I respect the talents of the people who make this type of art. However, personally I much prefer a true painter like Robert Taylor who did the painting in my sig.
I agree
I was debating with myself over whether I'd buy something like this, it is, after all, signed by one of the combatants. But is it about that, or about a great piece of artwork (brushwork) that has been endorsed by the same combatant with his signature? I think it is.
 
Any picture is worth what the viewer sees in it - if it's pleasing, then it fulfills a desire. However, if the picture is painted, by hand, using the skill and 'vision' of the artist in visualising and creating the scene, with painstaking precision, then that is doubly worth it.
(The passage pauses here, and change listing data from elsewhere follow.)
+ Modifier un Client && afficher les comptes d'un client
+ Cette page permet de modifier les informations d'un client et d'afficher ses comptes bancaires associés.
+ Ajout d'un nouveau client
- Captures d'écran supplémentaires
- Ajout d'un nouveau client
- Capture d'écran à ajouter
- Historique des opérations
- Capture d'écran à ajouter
Not decrying CGI 'artists', as it requires a different skill to manipulate the computer, but it is the computer which provides the colours, tones and shapes, not the skill and dexterity of the artist's hands and eyes. There's no doubt that the picture in question is pleasing, but it does have the 'artificial' look of an electronic image. Still, if signed by the pilot, could be worth having, even if just for the historic value.
 
Echo that...

As an artist, I much prefer real drawings and paintings to CGI myself. Comments here on Airfix's switch to CGI box art, for example show that I'm far from alone on that too.
As good a job as some of these guys do, I cringe when they call themselves artists, much the same as when a computer modeller calls themself a modelmaker, or someone who's played IL-2 a few times thinks they're a pilot... Alot of skill required for all, no question of that, but it's just not the same thing...
(I realise I've just trodden on some members toes here, but that's my opinion sorry...)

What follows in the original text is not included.